1

I am trying to use TPUEstimator with train_and_evaluate() for an experiment on GCMLE. The TPUEstimator has a required argument train_batch_size that obviously specifies the batch size. However, for train_and_evaluate() I also specify a batch size through the TrainSpec:

train_input = lambda: input_fn(
    filenames = hparams.train_files,
    batch_size = hparams.train_batch_size,
    hparams = hparams,
    num_epochs = hparams.num_epochs, 
    shuffle=True,
    skip_header_lines=1
    )

train_spec = tf.estimator.TrainSpec(train_input, max_steps = hparams.train_steps)

estimator = tpu_estimator.TPUEstimator(
    use_tpu=True,
    model_fn=model_fn,
    config=run_config,
    train_batch_size = hparams.train_batch_size,
    eval_batch_size = hparams.eval_batch_size,
    )
tf.estimator.train_and_evaluate(tpu_estimator, train_spec, eval_spec)

In this example, consider that train_input within train_spec has it's own batch_size specified (for something like tf.train.batch() or tf.datasets.batch()) and also train_batch_size is a requirement of a TPUEstimator.

This seems very sloppy to me to have train_batch_size passed in two different places -- is the recommendation just to make sure that the same batch size is passed to both TPUEstimator and the TrainSpec? If the batch_size in TPUEstimator differed from the batch_size in the TrainSpec passed to train_and_evaluate() what would take preference? Is there a better way to use train_and_evaluate() with a TPUEstimator and not need to pass this batch_size in two different places?

Additionally, it appears that TPUEstimator automatically creates params['batch_size'] which appears to be the "effective batch size" according to documentation. How does the effctive batch size related to train_batch_size? If my train_batch_size is 1024, is the "effective batch size" 128 (because of the 8 cores)?

reese0106
  • 2,011
  • 2
  • 16
  • 46

2 Answers2

3

The batch size handling is slightly different between normal Estimator and TPUEstimator.

For normal Estimator, the batch size is not explicitly visible to Estimator; instead, it is part of the input_fn story, like your example is doing.

For TPU, batch size is handled differently. To be specific, the "xxx_batch_size" family, e.g., train batch size, in TPUEstimator constructor is the global batch size for your model. By changing the tf.contrib.tpu.TPUConfig.per_host_input_for_training, your input_fn is invoked by TPUEstimator in different ways.
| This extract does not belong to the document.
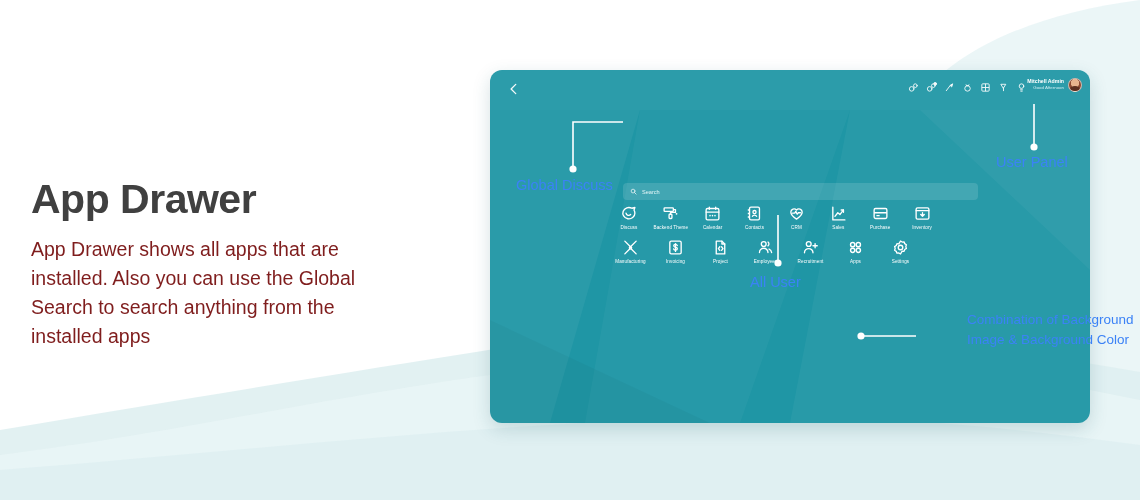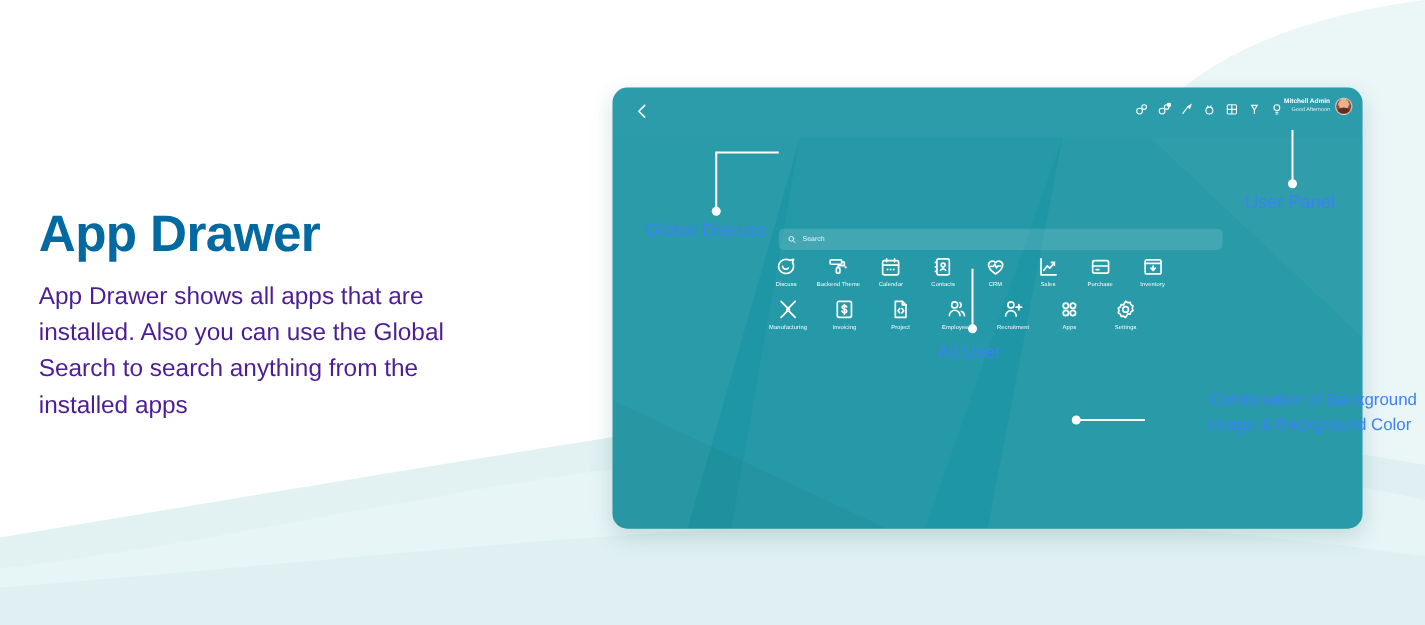"App Drawer" .headline { color: #0369a1 -> #404040; margin: 4px 0 14px 0 -> 16px 0 14px 0 }
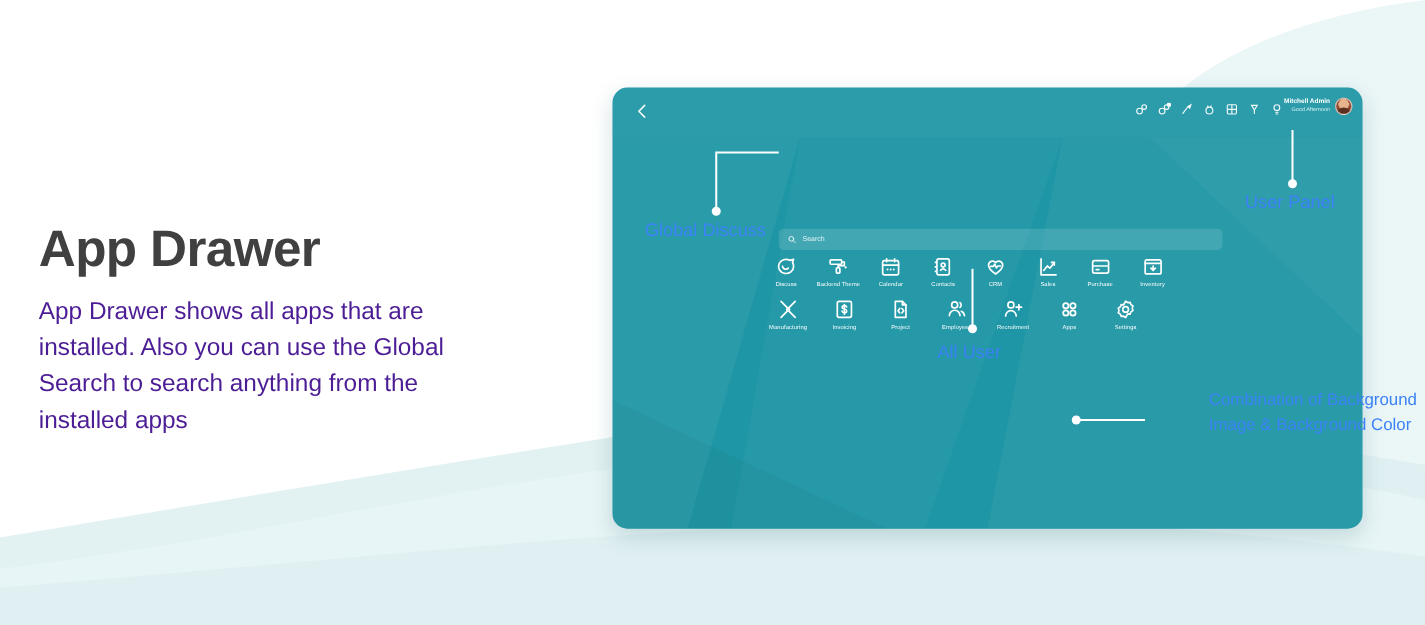"App Drawer shows all apps" .body-copy { color: #4c1d95 -> #7f1d1d }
Here, the params['batch_size'] is the shard batch size, calculated by the train_batch_size in constructor.

A concrete example is: Say, train_batch_size is 64, and for Cloud TPU,

  • if per_host_input_for_training is False, input_fn will be invoked 8 times on Cloud TPU (this is called per-core mode). In this case, the params['batch_size'] in input_fn is 64/8=8. The total global batch size your model sees is 64, which is the train_batch_size above passed via TPUEstimator constructor.

  • If flipping the per_host_input_for_training to bool true, params['batch_size'] in input_fn will be 64 (not 64/8) and the input_fn will be called only once. So, global batch size is still 64.

The same input_fn can work in both case.

For TPU Pods, this is the same story as params['batch_size'] is the shard batch size with respect to each host.

To summarize:

  1. The global batch size should be passed via TPUEstimator constructor.

  2. The input_fn should take the shard batch size from params['batch_size'] and respect that to create your dataset.

Hope this helps.

J. Xie
  • 86
  • 4
1

You should call train and evaluate separately instead of train_and_evaluate. train_and_evaluate appears to be trying to setup a distributed cluster in a different way than train or evaluate do individually.

lwz1992
  • 304
  • 1
  • 4